Divorced state senator Paul Stanley (R-Splitsville) wants to keep government out of people's personal lives. That's why the Shelby County lawmaker is proposing a bill that would force married couples with children under 15 to wait a year before divorcing. Stanley says his bill isn't intended to keep unhappy couples together, it's intended to look after our children's "best interests." You know, like when Daddy comes home at 3 a.m. and finds Mama sitting on the couch sobbing in the dark and Daddy calls Mama a "stupid tramp," and Mama calls Daddy an "ignorant $#%& who can't keep a %$#@ing job," and Daddy slaps Mama and she screams, then Mama slaps back and Daddy cries and then they both start yelling about money and who cheated on who first. The kids just can't get enough of that.

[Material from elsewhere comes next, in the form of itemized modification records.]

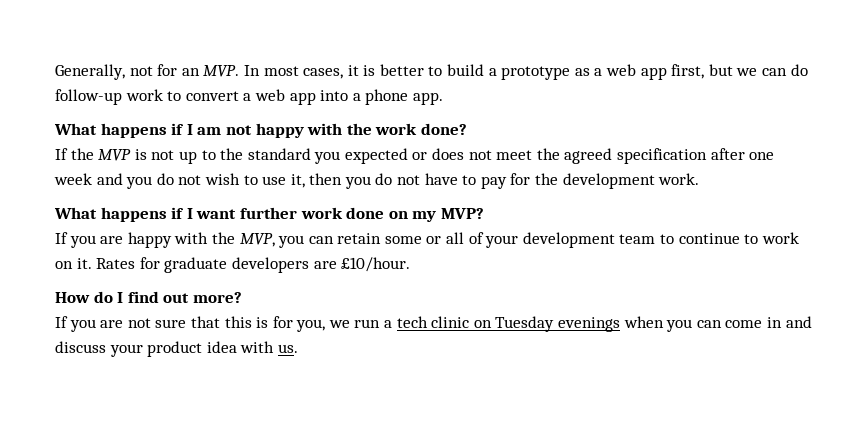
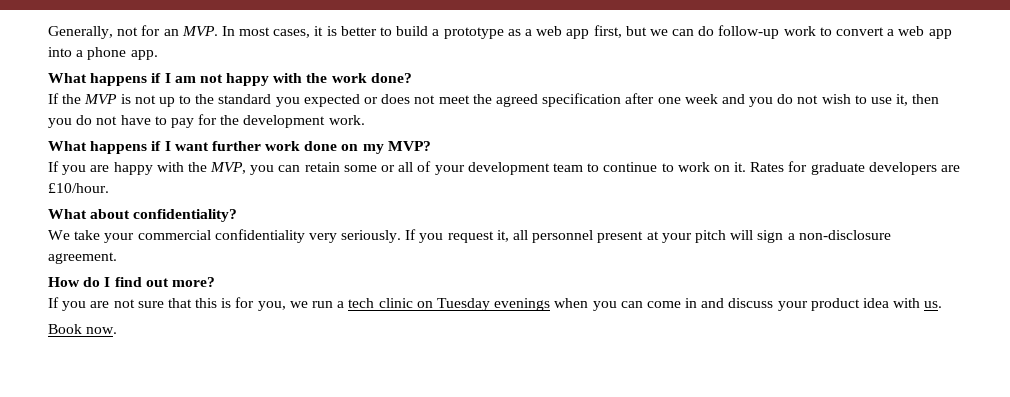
+ What about confidentiality?
+ We take your commercial confidentiality very seriously. If you request it, all personnel present at your pitch will sign a non-disclosure agreement.
+ Book now.

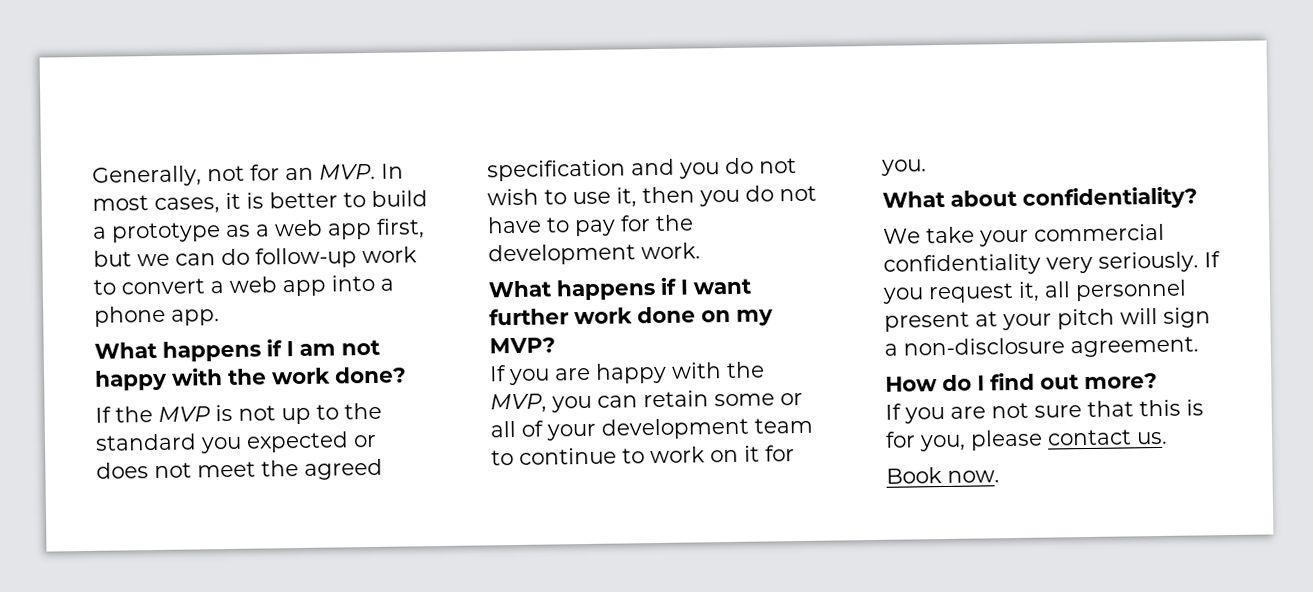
- If the MVP is not up to the standard you expected or does not meet the agreed specification after one week and you do not wish to use it, then you do not have to pay for the development work.
+ If the MVP is not up to the standard you expected or does not meet the agreed specification and you do not wish to use it, then you do not have to pay for the development work.
- If you are happy with the MVP, you can retain some or all of your development team to continue to work on it. Rates for graduate developers are £10/hour.
+ If you are happy with the MVP, you can retain some or all of your development team to continue to work on it for you.
- If you are not sure that this is for you, we run a tech clinic on Tuesday evenings when you can come in and discuss your product idea with us.
+ If you are not sure that this is for you, please contact us.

The Fly-Team now interrupts its regular weekly programing of sarcasm and bitter irony to announce a truly momentous occasion. Elvis' clothier Bernard Lansky, the man who matched pink with black and helped create the original look of rock-and-roll, turns 80 this week. Let us all remove our purple fur hats with the rhinestones and peacock feathers in honor of this occasion.
Burn the Witch!
Shortly after announcing her candidacy for City Council, Save Libertyland activist Denise Parkinson told The Daily News it was time to "clean house."
"I've got a broom," she said, "and I'm not afraid to use it." Then she waved to Dorothy and the Munchkins and floated away in a golden bubble.